Leur objectif est de tester l'efficacité du produit et de déterminer la dose optimale (posologie).
Ces études sont le plus souvent comparatives : l'un des 2 groupes de patients reçoit la molécule tandis que l'autre reçoit un placebo.

- La phase III :
Menés sur de larges populations de patients, les essais permettent de comparer l'efficacité thérapeutique de la molécule au traitement de référence (lorsque celui-ci existe) ou bien à un placebo (lorsque aucune thérapie n'existe).
Ces essais sont très souvent multicentriques (menés dans de nombreux centres d'études).
Généralement, ni le patient, ni l'équipe médicale ne savent quel traitement reçoit chacun des malades (essai en double aveugle) : cela permet d'écarter tout préjugé ou jugement faussé de l'une ou l'autre partie sur son efficacité ou ses effets indésirables.

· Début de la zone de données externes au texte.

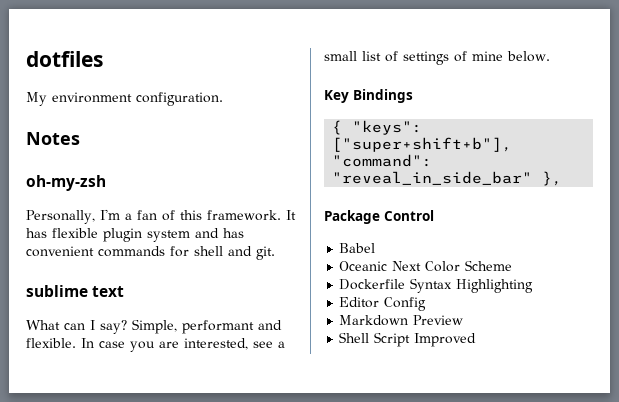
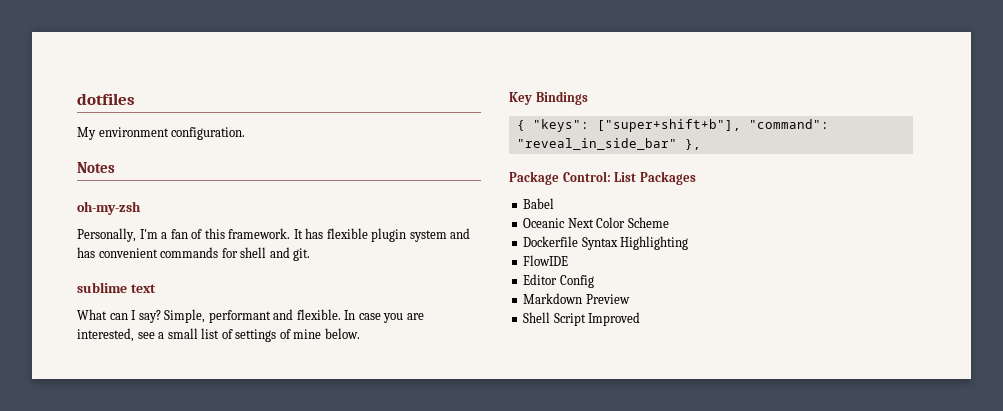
- Package Control
+ Package Control: List Packages
+ FlowIDE

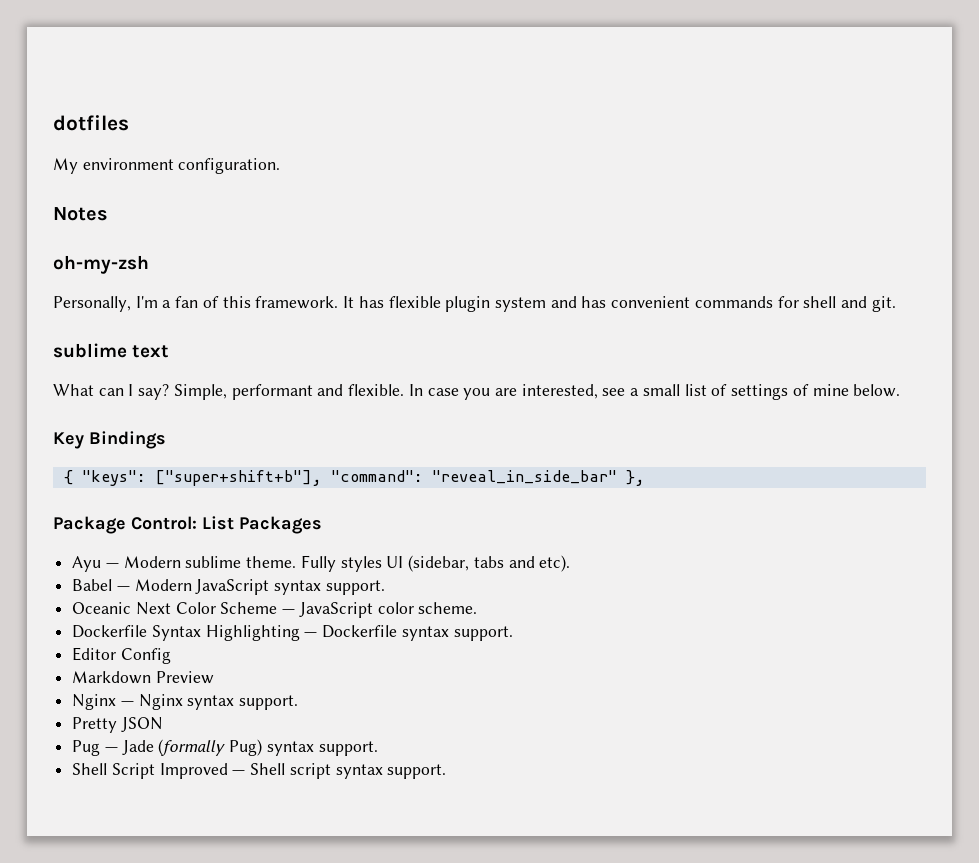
- Babel
+ Ayu — Modern sublime theme. Fully styles UI (sidebar, tabs and etc).
+ Babel — Modern JavaScript syntax support.
- Oceanic Next Color Scheme
+ Oceanic Next Color Scheme — JavaScript color scheme.
- Dockerfile Syntax Highlighting
- FlowIDE
+ Dockerfile Syntax Highlighting — Dockerfile syntax support.
- Shell Script Improved
+ Nginx — Nginx syntax support.
+ Pretty JSON
+ Pug — Jade (formally Pug) syntax support.
+ Shell Script Improved — Shell script syntax support.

Lorsque ces 3 étapes sont franchies avec succès, les données et les résultats des essais précliniques sont rassemblés pour constituer un dossier d'enregistrement qui sera présenté aux autorités de santé afin de recevoir l'autorisation de mise sur le marché.
 
Les essais ne s'achèvent pas avec l'autorisation de mise sur le marché, mais se poursuivent tout au long de sa commercialisation.
 
Des essais dits de Phase IV, sont réalisés dans des conditions proches de la prise en charge habituelle. Ces essais ont pour objectifs de repérer d'éventuels effets indésirables rares non détectés durant les phases précédentes (pharmacovigilance) et de préciser les conditions d'utilisation pour certains groupes de patients à risques. Cette phase permet d'analyser les interactions médicamenteuses et favorise la mise au point de nouvelles formes galéniques ainsi que des extensions d'indications thérapeutiques.